Just remember: Not all sourdoughs are created equal. What makes the biggest difference in the nutritional value of sourdough bread is its starter. That’s why it’s probably a good idea to opt for buying sourdough at your local bakery versus the pre-packaged varieties at the grocery store. And if you want to be absolutely sure that your sourdough bread is yummy and healthy, make your own. All it takes is some flour, water and a little bit of patience.

Sourdough Starter Recipe

Ingredients
To create the starter:

  • 1/2 cup whole wheat flour
  • 1/4 cup warm water

To feed the starter each day (Days 3-7):

  • 1/2 cup unbleached all-purpose flour or bread flour
  • 1/4 cup warm water

Day 1: You begin by combining the whole wheat flour and water in a large mason jar. Mix with a fork until smooth. Cover with plastic or a lid, and let it rest at room temp for 24 hours.

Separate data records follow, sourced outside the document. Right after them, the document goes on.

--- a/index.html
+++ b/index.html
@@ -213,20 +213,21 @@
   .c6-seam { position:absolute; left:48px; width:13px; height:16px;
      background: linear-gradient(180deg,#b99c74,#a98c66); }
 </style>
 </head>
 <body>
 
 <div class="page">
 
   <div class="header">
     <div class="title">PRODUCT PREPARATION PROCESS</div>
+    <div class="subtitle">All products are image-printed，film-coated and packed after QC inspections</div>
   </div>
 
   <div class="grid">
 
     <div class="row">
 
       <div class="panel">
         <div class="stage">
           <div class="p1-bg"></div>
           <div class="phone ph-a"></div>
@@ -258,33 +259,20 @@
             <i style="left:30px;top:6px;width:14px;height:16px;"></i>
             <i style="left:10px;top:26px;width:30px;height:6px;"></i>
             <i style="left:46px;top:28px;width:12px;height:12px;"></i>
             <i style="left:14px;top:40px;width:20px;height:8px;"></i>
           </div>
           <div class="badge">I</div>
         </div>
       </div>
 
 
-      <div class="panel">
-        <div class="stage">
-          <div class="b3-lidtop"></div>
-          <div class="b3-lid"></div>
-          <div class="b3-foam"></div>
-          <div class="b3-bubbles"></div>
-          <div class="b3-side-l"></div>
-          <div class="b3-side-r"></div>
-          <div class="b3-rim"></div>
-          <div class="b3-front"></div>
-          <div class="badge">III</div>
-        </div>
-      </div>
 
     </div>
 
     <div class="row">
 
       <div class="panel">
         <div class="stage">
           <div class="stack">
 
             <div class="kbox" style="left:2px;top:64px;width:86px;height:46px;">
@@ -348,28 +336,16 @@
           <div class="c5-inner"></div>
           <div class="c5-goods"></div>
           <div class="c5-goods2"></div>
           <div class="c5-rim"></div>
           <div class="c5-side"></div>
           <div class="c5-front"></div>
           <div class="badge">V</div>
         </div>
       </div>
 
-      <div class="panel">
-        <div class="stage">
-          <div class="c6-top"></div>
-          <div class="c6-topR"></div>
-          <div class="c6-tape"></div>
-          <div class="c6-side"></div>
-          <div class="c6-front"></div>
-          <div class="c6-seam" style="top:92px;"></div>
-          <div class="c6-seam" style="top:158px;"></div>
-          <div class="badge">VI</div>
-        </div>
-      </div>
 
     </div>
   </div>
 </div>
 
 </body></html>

Day 2: Check in on your starter for any visible bubbles (this means it’s starting to ferment!). If no bubbles are visible, that’s OK. Let it rest another 24 hours at room temperature.

Day 3: Bubbles or no bubbles, it’s time to feed the starter. Begin by removing about half of your starter from the jar with a spoon. The texture will be very stretchy at this point. Add the feeder flour and water, and mix with a fork again until smooth. It should now be the consistency of thick pancake batter. Add water if needed to thin it out. Cover and let rest for another day.

Day 4, 5 and 6: Feed on! Repeat the same process as on Day 3. Remove half the starter and add new flour and water. You should see bubbles forming on the surface.

Pro tips: If a smelly brown liquid, called a hooch, starts to form on your starter on Days 3-7, simply scoop it off and discard.

Your starter should be bubbling and rising regularly now. Keep an eye on it daily. Once it has doubled in volume, with bubbles on its surface and throughout the culture, it’s ready to use.